■ **Source records**
Segment Open
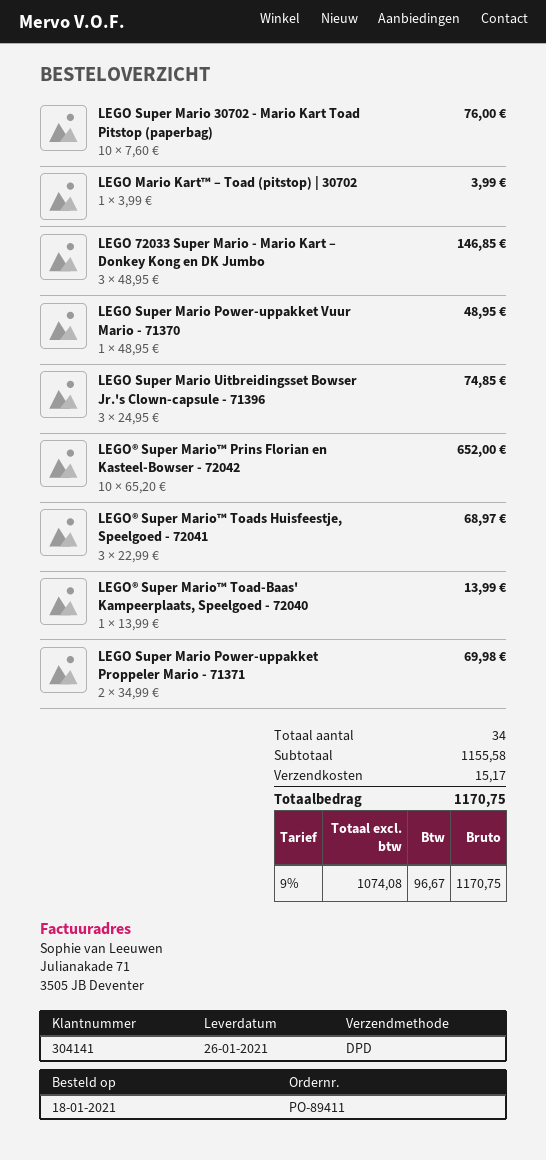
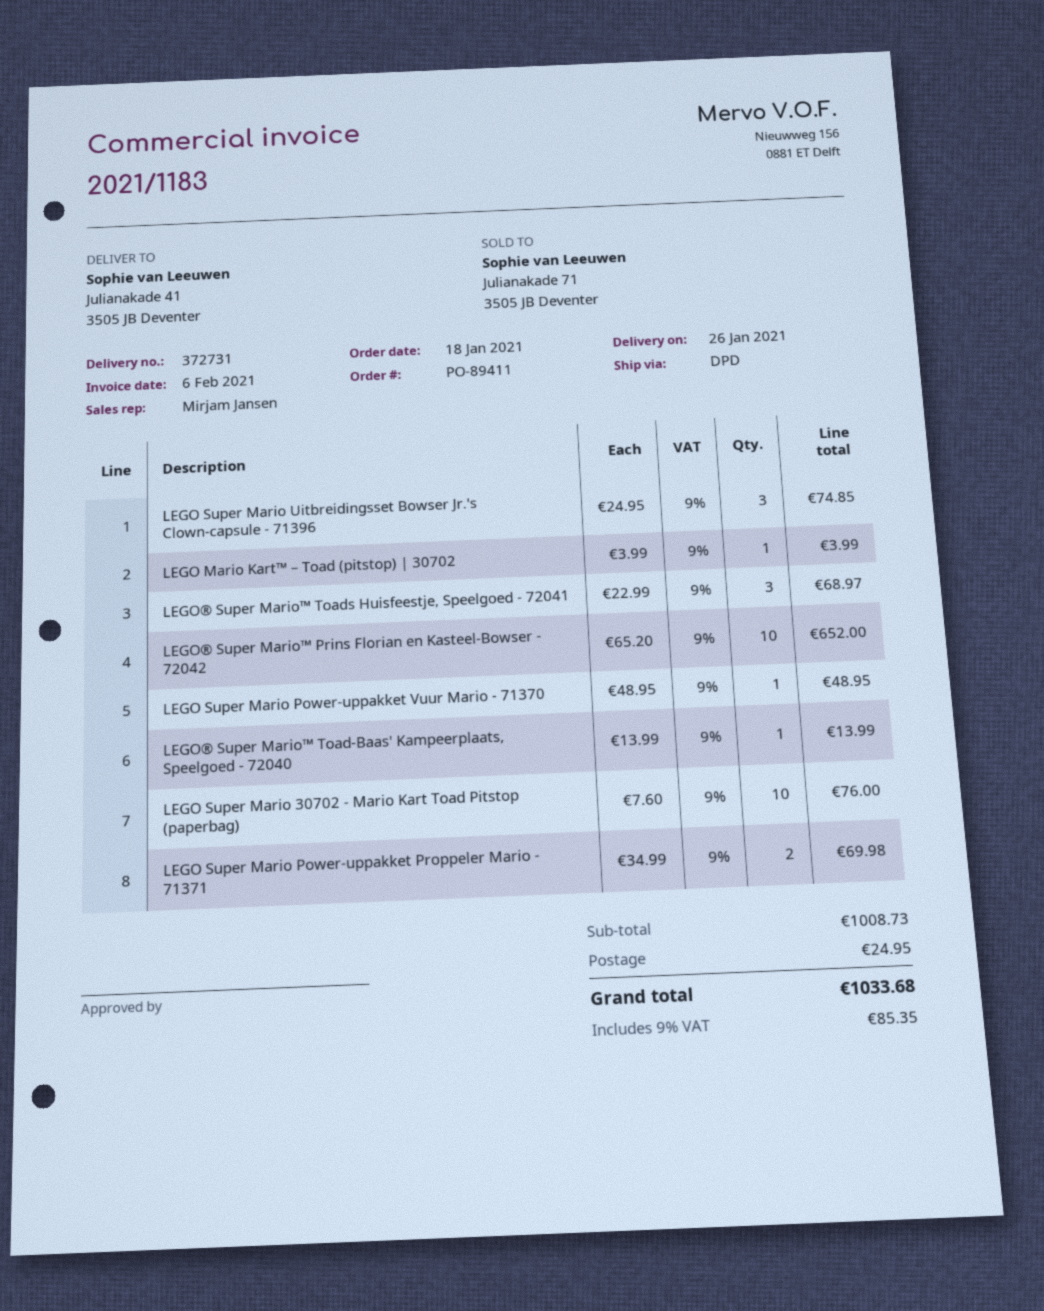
LEGO 72033 Super Mario - Mario Kart – Donkey Kong en DK Jumbo: 3 x 48.95 = 146.85 -> none
subtotal: 1155.58 -> 1008.73
shipping: 15.17 -> 24.95
tax: 9% = 96.67 -> 9% = 85.35
total: 1170.75 -> 1033.68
Segment Closed
Please, without any pictures, print each entry exactly.

LEGO 72033 Super Mario - Mario Kart – Donkey Kong en DK Jumbo: 3 x 48.95 = 146.85 -> none
subtotal: 1155.58 -> 1008.73
shipping: 15.17 -> 24.95
tax: 9% = 96.67 -> 9% = 85.35
total: 1170.75 -> 1033.68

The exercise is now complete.